*Your assignment*
Output, word for word, each line from the one with "top: 191px ->" through the end of the listing below, excluding every picture.

[[ Exercise data open ]]

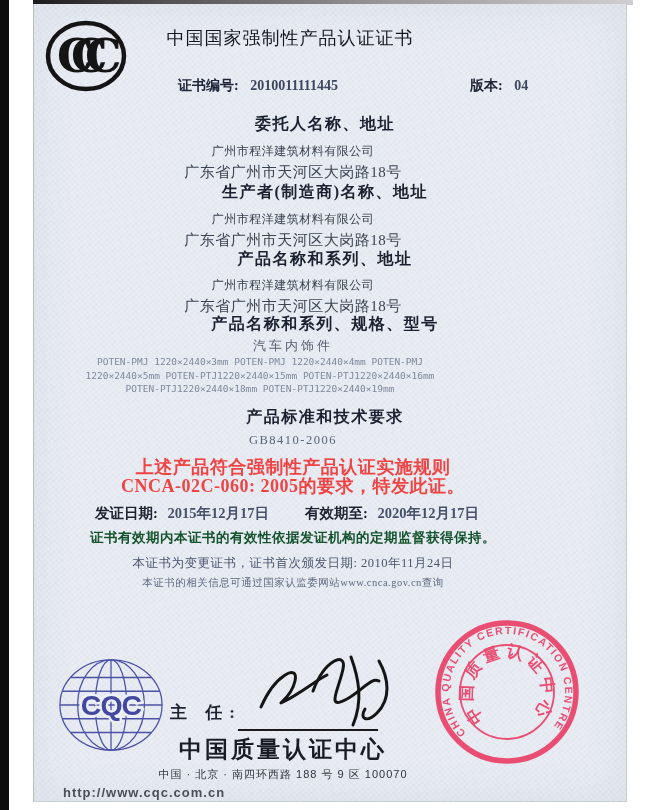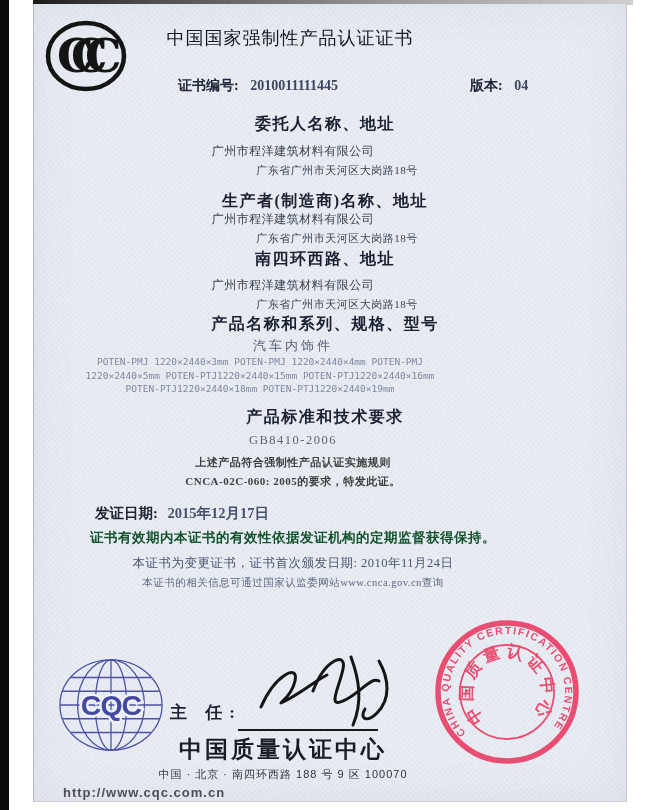"广东省广州市天河区大岗路18号" .addr { font-size: 11px -> 15px; margin-left: 44px -> none }
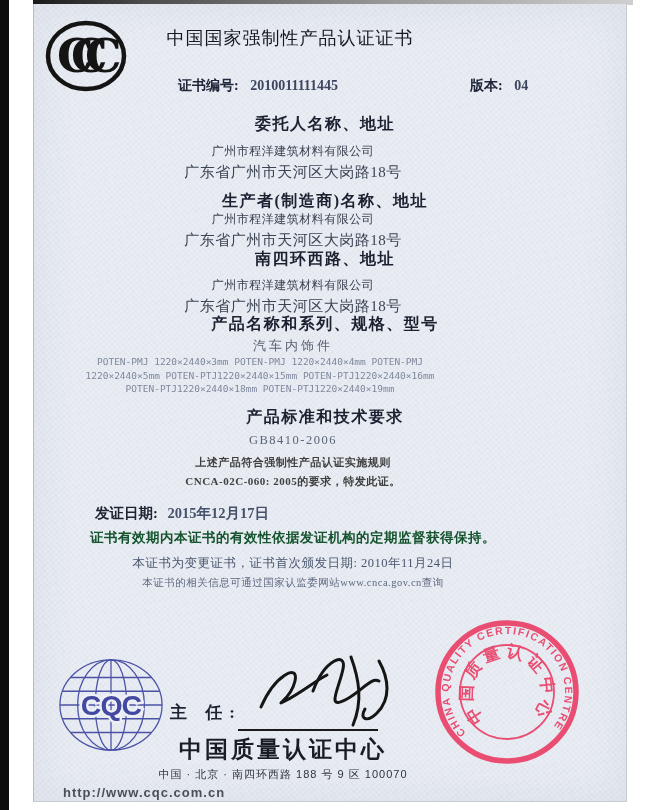"生产者(制造商)名称、地址" div.cline { top: 191px -> 182px }
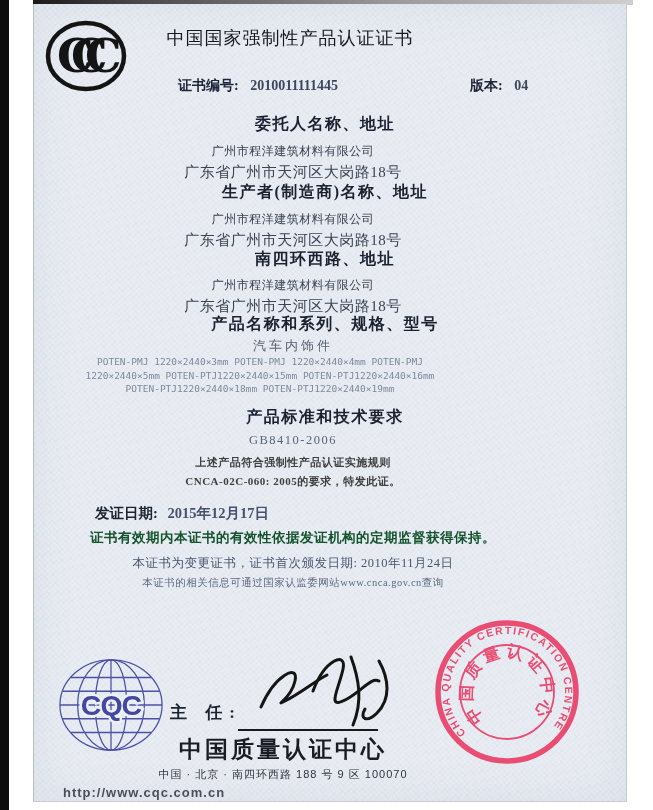"南四环西路、地址" div.cline { text: 南四环西路 -> 产品名称和系列 }
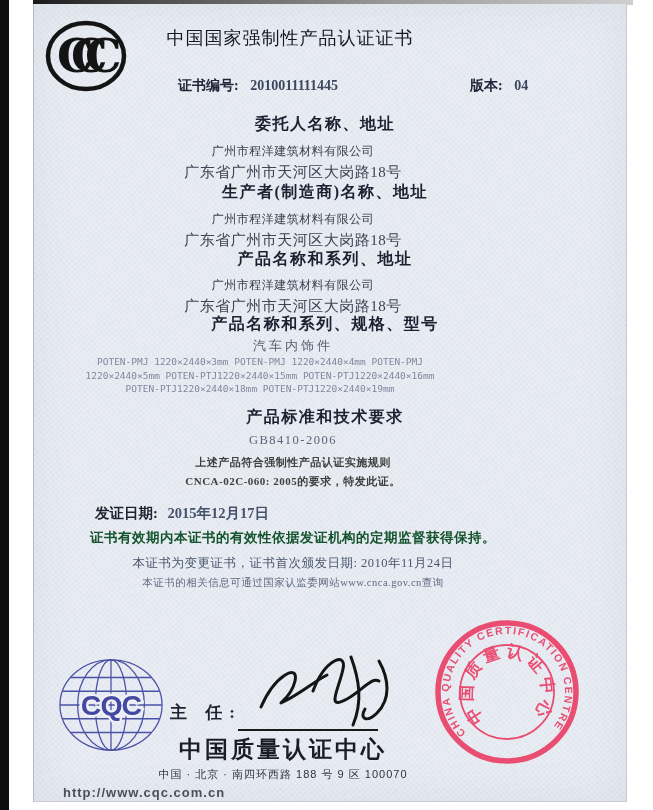"上述产品符合强制性产品认证实施规则" .statement { color: #404040 -> #ef4444; font-size: 11px -> 18px }
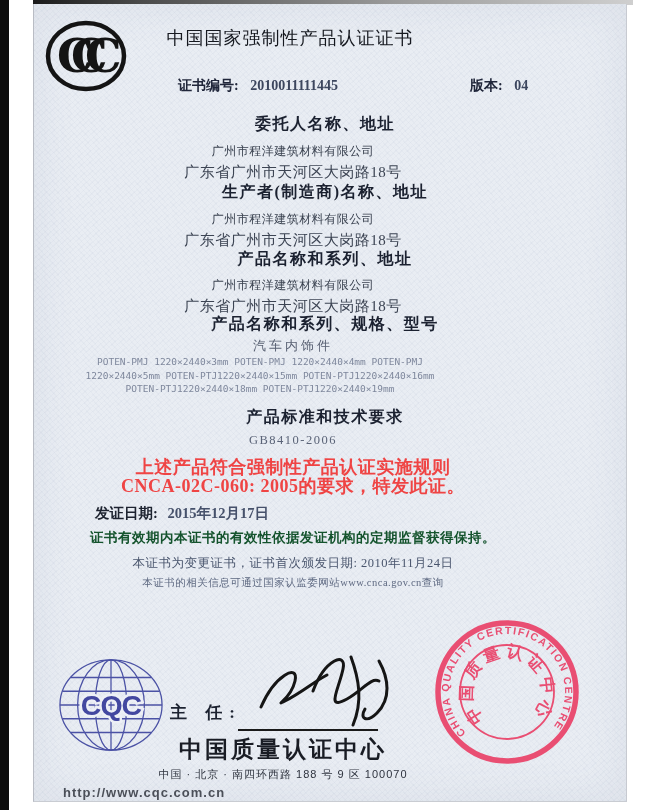"有效期至: 2020年12月17日" div.daterow { html: none -> <div> <span>有效期至:</span> <span>2020年12月17日</span> </div> }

[[ Exercise data closed ]]

*Output*
"生产者(制造商)名称、地址" div.cline { top: 191px -> 182px }
"南四环西路、地址" div.cline { text: 南四环西路 -> 产品名称和系列 }
"上述产品符合强制性产品认证实施规则" .statement { color: #404040 -> #ef4444; font-size: 11px -> 18px }
"有效期至: 2020年12月17日" div.daterow { html: none -> <div> <span>有效期至:</span> <span>2020年12月17日</span> </div> }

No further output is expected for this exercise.